══ DATASET EXCERPTS
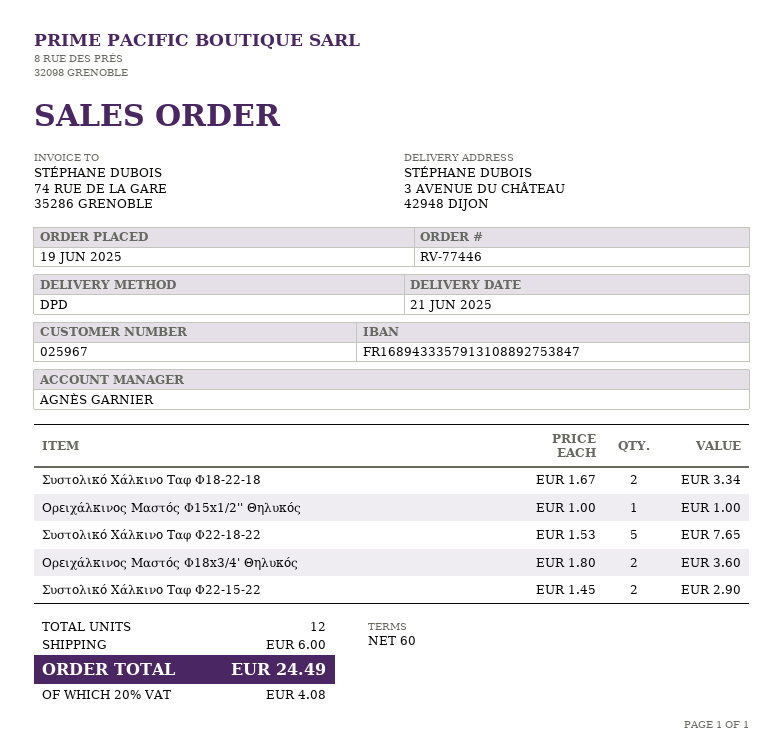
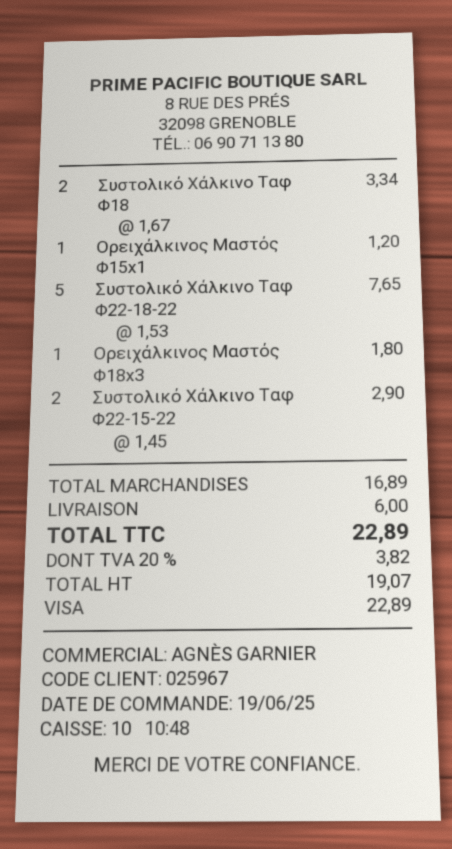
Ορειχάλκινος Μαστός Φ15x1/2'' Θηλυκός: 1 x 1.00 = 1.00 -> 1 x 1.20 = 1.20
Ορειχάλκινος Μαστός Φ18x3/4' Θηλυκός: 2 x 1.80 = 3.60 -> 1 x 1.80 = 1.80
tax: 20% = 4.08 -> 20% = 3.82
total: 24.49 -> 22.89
════
══ DATASET EXCERPTS
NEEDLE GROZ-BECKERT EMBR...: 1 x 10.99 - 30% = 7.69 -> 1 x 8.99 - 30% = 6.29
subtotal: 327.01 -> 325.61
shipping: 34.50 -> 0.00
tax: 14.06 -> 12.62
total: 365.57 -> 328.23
════
EXERCISE DETAILS: Return, unchanged, the run of lines above that opens with the line containing "Ορειχάλκινος Μαστός Φ15x1/2''" and closes with the line containing "total: 24.49 -> 22.89". Include both.

EXERCISE ANSWER:
Ορειχάλκινος Μαστός Φ15x1/2'' Θηλυκός: 1 x 1.00 = 1.00 -> 1 x 1.20 = 1.20
Ορειχάλκινος Μαστός Φ18x3/4' Θηλυκός: 2 x 1.80 = 3.60 -> 1 x 1.80 = 1.80
tax: 20% = 4.08 -> 20% = 3.82
total: 24.49 -> 22.89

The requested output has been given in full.